OSK — Oshkosh Corporation
NYSE
Q1 2026 Earnings Call Summary
May 8, 2026
Oshkosh Corporation Q1 2026 Earnings Call Summary
1. Key Financial Results and Metrics
- Consolidated Sales: Approximately $2.3 billion, flat year-over-year.
- Adjusted Earnings Per Share (EPS): $0.85, modestly below expectations and down from the prior year.
- Adjusted Operating Income: $96 million, down from $192 million year-over-year, primarily due to unfavorable product mix and higher manufacturing overhead costs.
- Free Cash Flow: Negative $189 million, an improvement from negative $435 million last year, attributed to disciplined working capital management.
- Book-to-Bill Ratio: 1.6 for the Access segment, indicating strong demand with orders exceeding $1.5 billion.
2. Strategic Updates and Business Highlights
- Access Segment: Demand is improving, particularly from mega projects in data center construction. New products showcased at trade shows have generated strong customer interest.
- Vocational Segment: Strong backlog of $6.6 billion; however, fire truck shipments were below expectations due to weather and travel disruptions. Production improvements are underway.
- Transport Segment: Continued progress on the Next Generation Delivery Vehicle (NGDV) with production ramping up and positive feedback from USPS.
- Innovation: New technologies introduced, including AI-enabled material contamination detection in refuse vehicles and advancements in fire apparatus connectivity.

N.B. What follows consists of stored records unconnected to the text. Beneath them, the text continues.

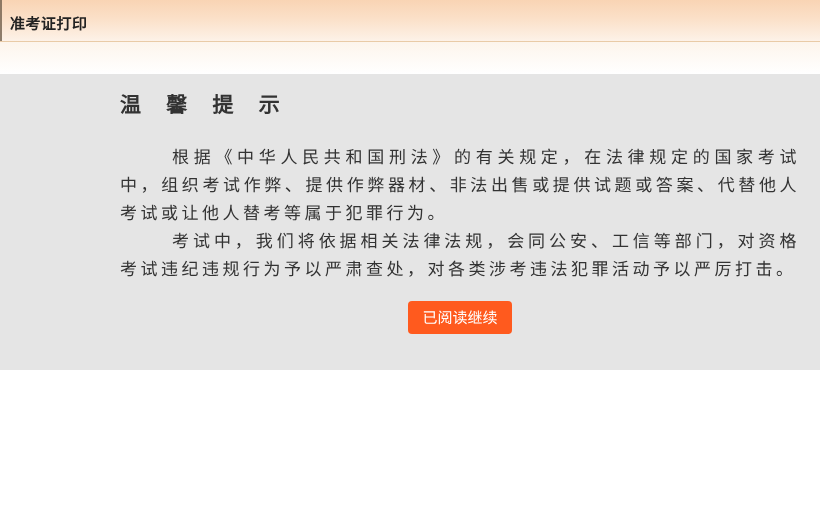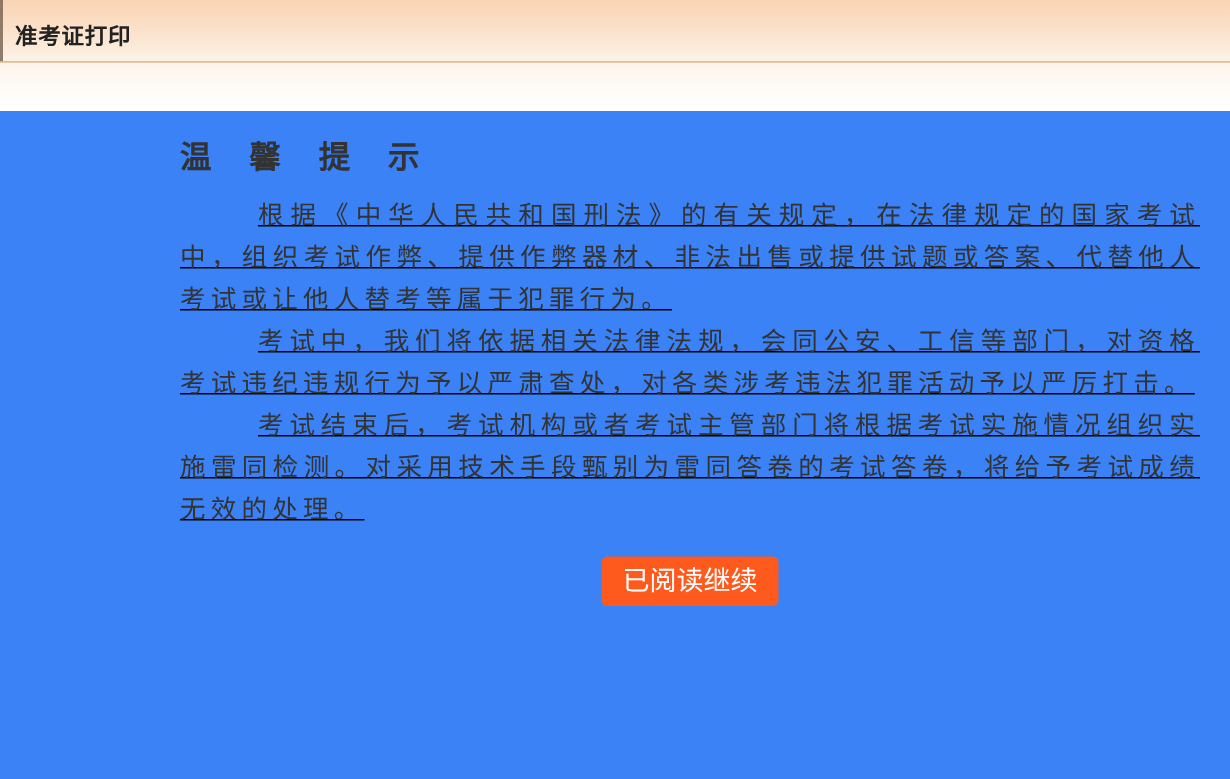--- a/index.html
+++ b/index.html
@@ -3,23 +3,23 @@
 <meta charset="utf-8">
 <style>
   html, body {
     margin: 0;
     padding: 0;
     background: #ffffff;
   }
   .page {
     position: relative;
     width: 820px;
-    height: 519px;
+    height: 370px;
     overflow: hidden;
-    background: #3b82f6;
+    background: #e5e5e5;
     font-family: "Liberation Serif", "DejaVu Serif", serif;
   }
   
   .header {
     height: 42px;
     background: linear-gradient(to bottom, #f9d4b4 0%, #fbe0c8 45%, #fdf2e8 100%);
     border-bottom: 1px solid #e9cba7;
     box-shadow: inset 2px 0 0 rgba(122, 104, 86, 0.85);
     box-sizing: border-box;
   }
@@ -42,22 +42,21 @@
   }
   .notice-title {
     margin: 18px 0 0 0;
     font-size: 21px;
     font-weight: bold;
     color: #333333;
     letter-spacing: 10px;
     line-height: 26px;
   }
   .paragraphs {
-    margin-top: 12px;
-    text-decoration: underline;
+    margin-top: 26px;
   }
   .notice-paragraph {
     margin: 0;
     font-size: 17px;
     color: #333333;
     letter-spacing: 3.5px;
     line-height: 28px;
     text-indent: 52px;
     text-align: justify;
   }
@@ -69,21 +68,21 @@
     display: inline-block;
     min-width: 100px;
     height: 33px;
     box-sizing: border-box;
     padding: 0 14px;
     background: #ff5a1e;
     color: #ffffff;
     border: none;
     border-radius: 4px;
     font-family: "Liberation Sans", "DejaVu Sans", sans-serif;
-    font-size: 18px;
+    font-size: 15px;
     line-height: 33px;
     cursor: pointer;
   }
 </style>
 </head>
 <body>
 
 <div class="page">
 
   <div class="header">
@@ -92,21 +91,20 @@
 
   <div class="header-fade"></div>
 
   <div class="content">
 
     <h1 class="notice-title">温 馨 提 示</h1>
 
     <div class="paragraphs">
       <p class="notice-paragraph">根据《中华人民共和国刑法》的有关规定，在法律规定的国家考试中，组织考试作弊、提供作弊器材、非法出售或提供试题或答案、代替他人考试或让他人替考等属于犯罪行为。</p>
       <p class="notice-paragraph">考试中，我们将依据相关法律法规，会同公安、工信等部门，对资格考试违纪违规行为予以严肃查处，对各类涉考违法犯罪活动予以严厉打击。</p>
-      <p class="notice-paragraph">考试结束后，考试机构或者考试主管部门将根据考试实施情况组织实施雷同检测。对采用技术手段甄别为雷同答卷的考试答卷，将给予考试成绩无效的处理。</p>
     </div>
 
     <div class="button-row">
       <button class="continue-button" style="background: rgb(255, 90, 30);">已阅读继续</button>
     </div>
 
   </div>
 
 </div>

3. Forward Guidance and Outlook
- Full Year Adjusted EPS Guidance: Maintained at $11.50, with expectations for approximately 30% of earnings in the first half of the year and stronger performance in the second half.
- Free Cash Flow Expectation: Remains unchanged at $550 million to $650 million.
- Segment Performance: Anticipated improvement in Access and Vocational segments, with Transport on track for growth.
4. Bad News, Challenges, or Points of Concern
- Vocational Segment Challenges: Fire truck deliveries fell short due to weather-related disruptions and production bottlenecks. The segment is expected to see lower volumes in refuse vehicles.
- Cost Environment: Operating in a dynamic cost environment with inflationary pressures impacting materials and manufacturing overhead.
- Tariff Impacts: Ongoing tariff dynamics, including potential headwinds from Section 232 tariffs, although some benefits from IEEPA refunds are expected to offset costs.
- Market Uncertainty: Broader nonresidential construction activity is being affected by macroeconomic factors.
5. Notable Q&A Insights
- Production Ramp: The company expects sequential growth in fire truck deliveries throughout the year, with significant improvements anticipated in the second half.
- Tariff Strategy: Management is focusing on mitigating tariff impacts through pricing and supply chain actions, with expectations for a negligible overall impact on the year.
- M&A Activity: While there has been a lack of recent acquisitions, the company remains open to opportunities, particularly in technology.
- Market Dynamics: Utilization rates in the Access segment are improving, and there is cautious optimism regarding demand from both NRCs and independent customers.
Overall, Oshkosh Corporation is navigating a challenging environment but remains confident in its long-term strategy and ability to meet its 2028 targets.